[Source material]:
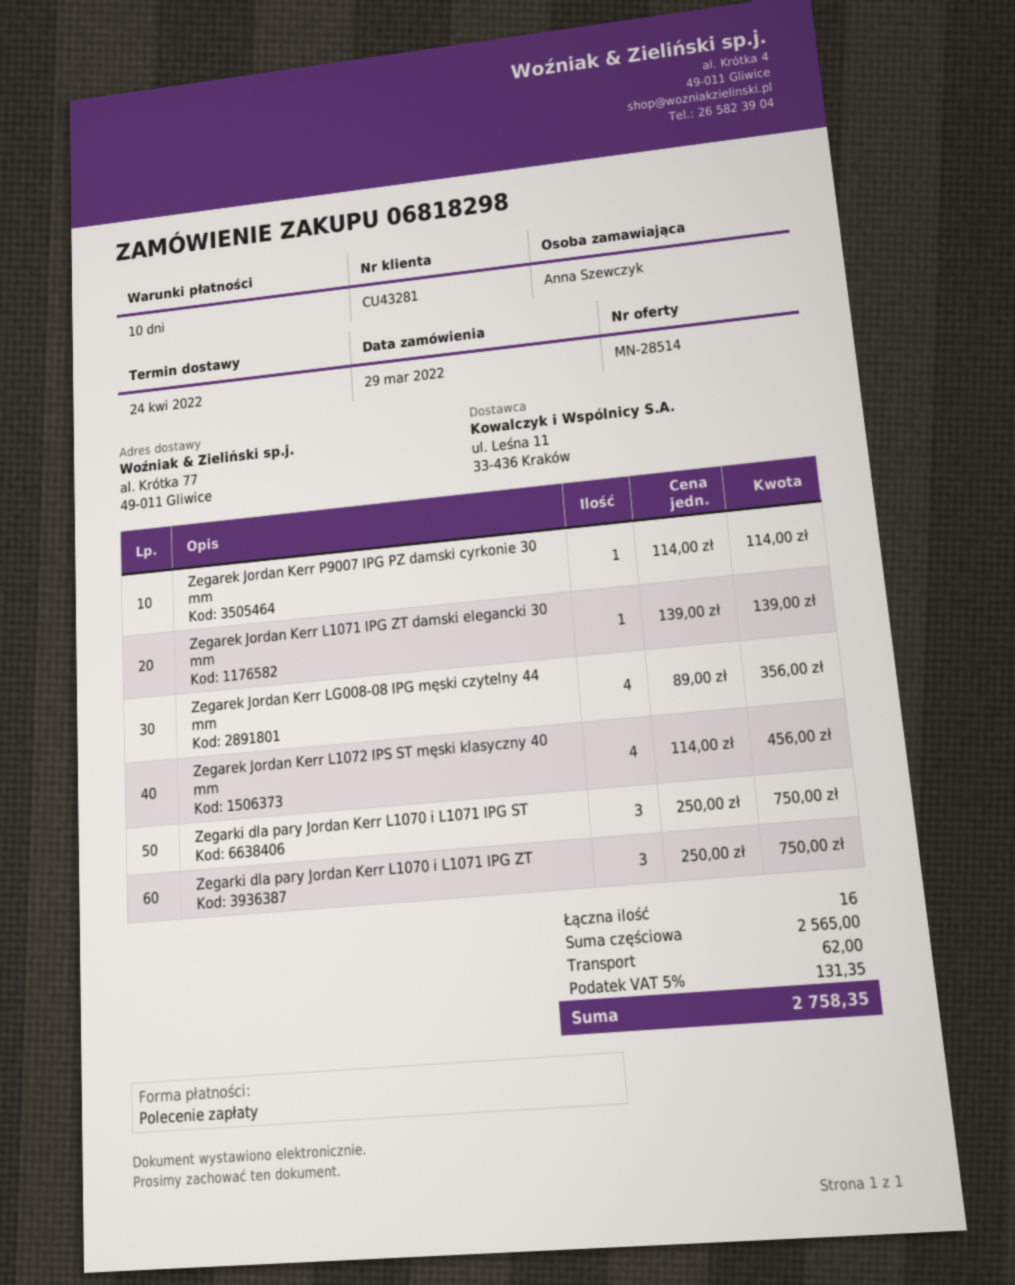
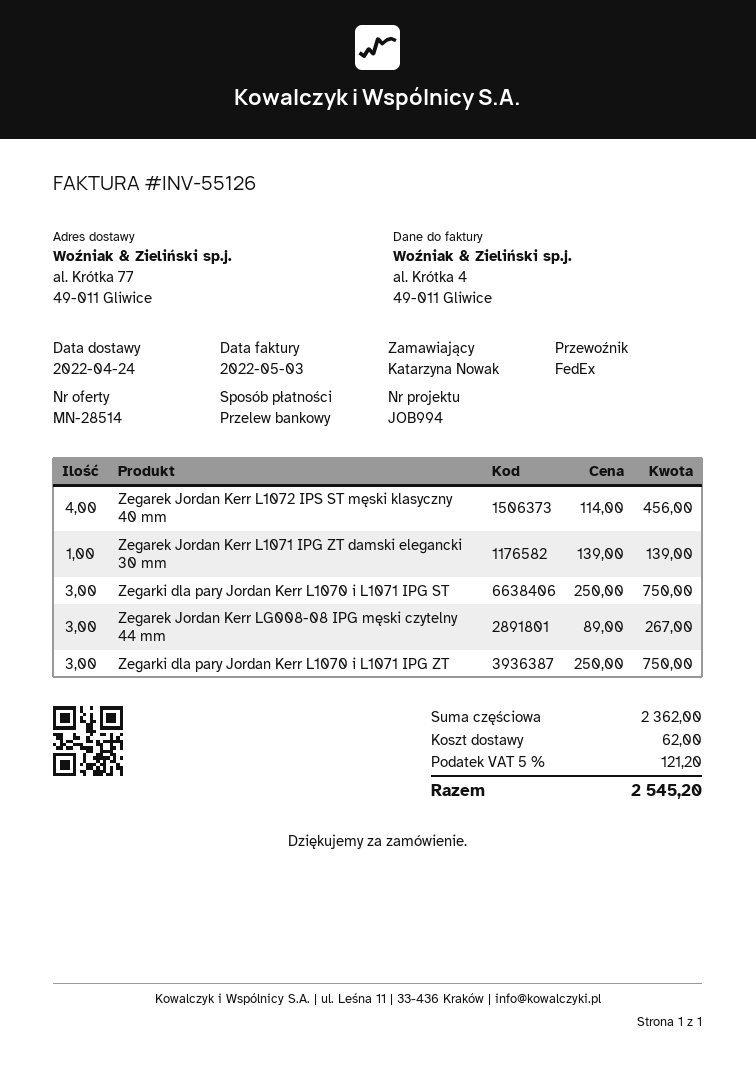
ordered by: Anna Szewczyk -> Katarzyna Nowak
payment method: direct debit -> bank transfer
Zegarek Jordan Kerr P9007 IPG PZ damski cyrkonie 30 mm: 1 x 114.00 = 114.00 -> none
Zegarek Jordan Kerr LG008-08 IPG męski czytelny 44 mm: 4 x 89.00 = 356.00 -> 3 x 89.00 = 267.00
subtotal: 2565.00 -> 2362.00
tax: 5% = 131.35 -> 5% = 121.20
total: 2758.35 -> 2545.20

[Instructions to follow]: Examine the records and pull out every line where the string "Jordan" occurs.

[Solution]:
Zegarek Jordan Kerr P9007 IPG PZ damski cyrkonie 30 mm: 1 x 114.00 = 114.00 -> none
Zegarek Jordan Kerr LG008-08 IPG męski czytelny 44 mm: 4 x 89.00 = 356.00 -> 3 x 89.00 = 267.00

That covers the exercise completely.